Empresarializar ou não a gestão de alguns serviços públicos, como os hospitais, tem suscitado, por um lado, as críticas mais radicais, sem qualquer abertura para eventuais vantagens desta reforma, e, por outro, a adesão sem restrições às opções tomadas pelo Ministro da Saúde, sem concessão aos seus riscos.
Creio que qualquer das posições pode ser perigosa. A primeira, porque ignora que há um problema a resolver, o da eficiência da gestão pública. E a segunda, porque corre o risco de desvalorizar que é preciso avaliar a bondade da solução. Ambas as posições partem de dogmas e preconceitos que é preciso ultrapassar. Fazê-lo significa admitir que a gestão pública, nos formatos tradicionais, nem sempre tem constituído a forma mais conveniente de organizar a prestação de serviços públicos e que o seu custo é por vezes desproporcionado em relação à qualidade do serviço prestado. E, ao mesmo tempo, implica não esquecer que a gestão empresarial não é uma receita mágica, económica e eficiente por definição, e que pode não ser sempre a solução mais adequada aos objectivos dos serviços públicos.
Mas para além disso, reformar ou não os serviços públicos, escolhendo um modelo empresarial ou qualquer outra solução, implica previamente responder a uma questão básica - mais difícil do que se pensa -, que é a de saber: «quando é que os serviços públicos estão a funcionar mal?»
No Público de ontem Ralph Dahrendorf tocava no essencial desta questão.
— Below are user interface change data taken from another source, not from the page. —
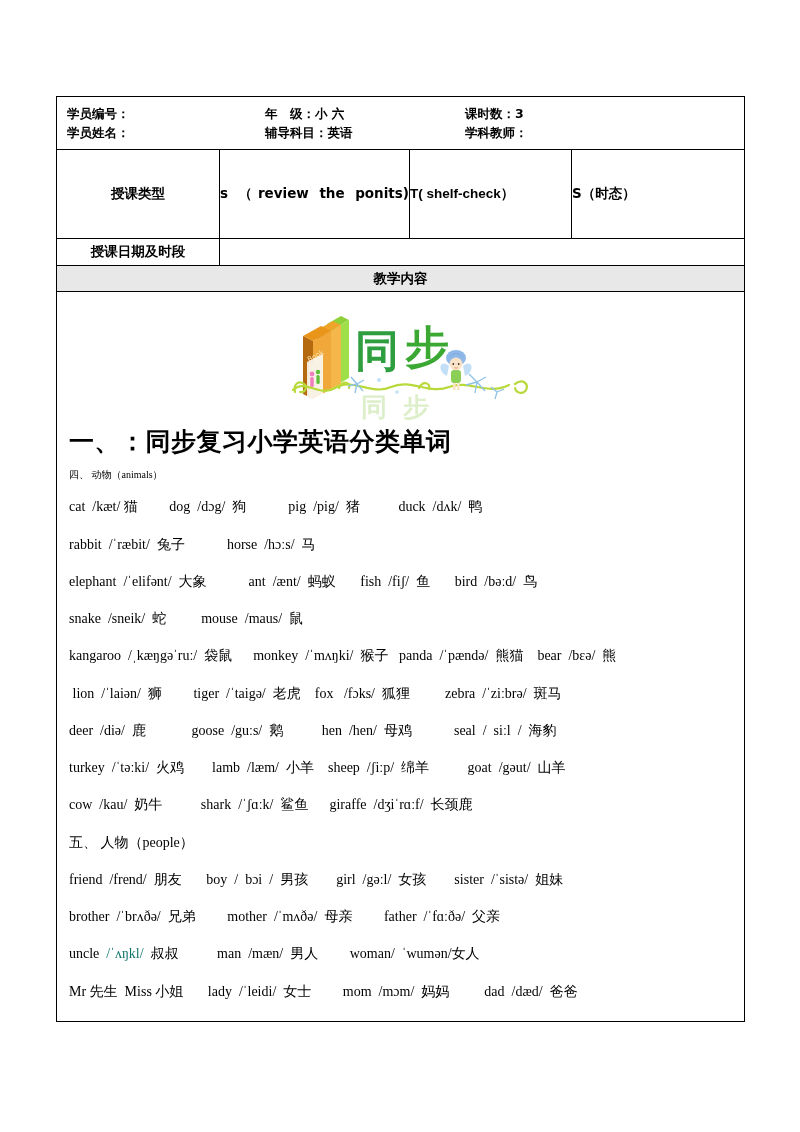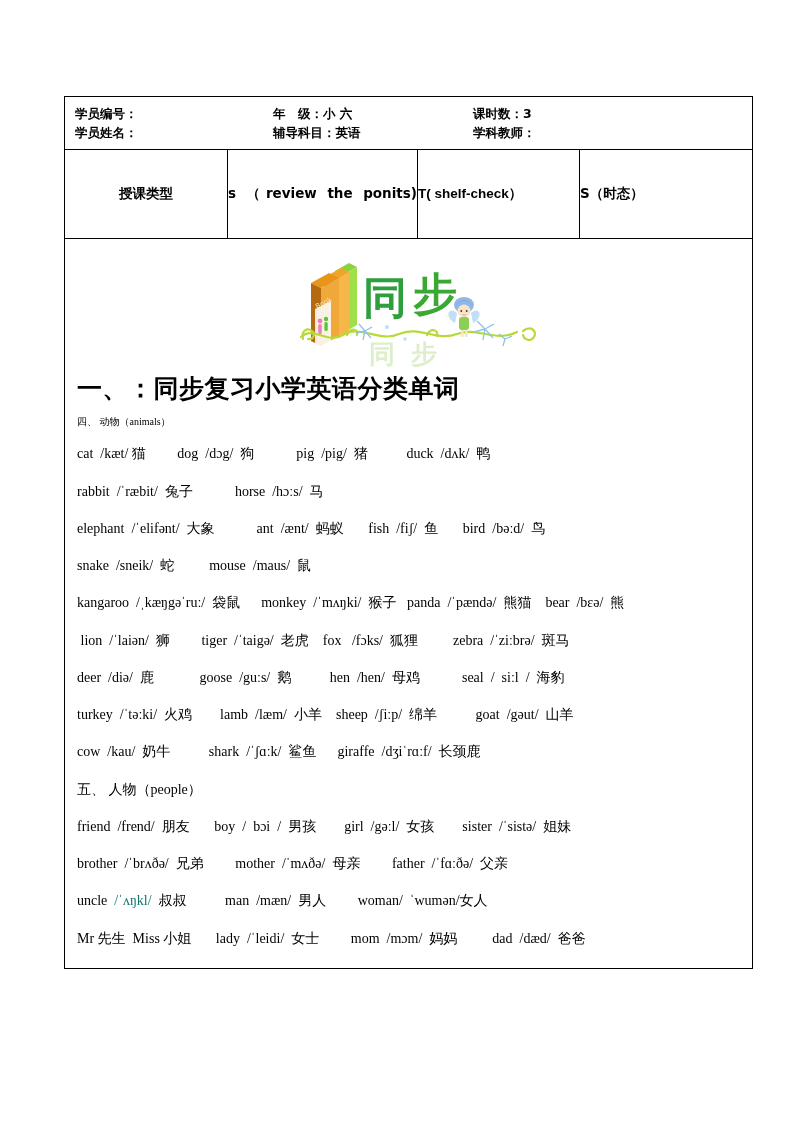--- a/index.html
+++ b/index.html
@@ -11,21 +11,21 @@
     width: 800px;
     height: 1132px;
     font-family: "Liberation Serif", "DejaVu Serif", serif;
     color: #000000;
     position: relative;
     overflow: hidden;
   }
 
   .page {
     position: absolute;
-    left: 8px; top: 0;
+    left: 0; top: 0;
     width: 709px;
     height: 1132px;
     background: #fff;
   }
 
   
   .doc-table {
     position: absolute;
     left: 56px;
     top: 96px;
@@ -196,22 +196,29 @@
         </td>
       </tr>
 
       <tr>
         <td class="lt-label-cell">授课类型</td>
         <td class="lt-a-cell">s （review the ponits)</td>
         <td class="lt-b-cell">T( shelf-check）</td>
         <td class="lt-c-cell">S（时态）</td>
       </tr>
 
-
-
+      <tr>
+        <td class="row-label r3-label">授课日期及时段</td>
+        <td class="blank-cell" colspan="3"></td>
+      </tr>
+
+
+      <tr>
+        <td class="banner-cell" colspan="4">教学内容</td>
+      </tr>
 
       <tr>
         <td class="content-cell" colspan="4">
           <div class="content-inner">
 
             <div class="deco-wrap">
               <svg class="deco" viewBox="0 0 260 120">
 
                 <g>
                   <polygon points="48,24 62,16 70,20 56,28" fill="#8fd13a"></polygon>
O conhecido sociólogo germano-britânico refere que há serviços públicos, como a saúde ou a educação, que devem ser «avaliados de forma mais complexa do que através da obtenção de objectivos mensuráveis» e sublinha a importância da avaliação por parte dos interessados, feita por associações de utentes, mesmo que «fracas e vistas como maçadoras pelos profissionais». O retorno ao espírito de serviço público - a qualidade e o espírito dos que gerem e trabalham nos serviços públicos, não apenas por «interesse próprio ou por caridade», como se ensinava nas grandes escolas francesas - também é sustentado pelo autor.
Eis uma excelente proposta para ser discutida. Afinal, a reforma dos hospitais é somente um exemplo de um paradigma que já foi experimentado em outros serviços públicos (alguns institutos, no final dos anos oitenta) e irá provadamente ser ensaiado em outros casos.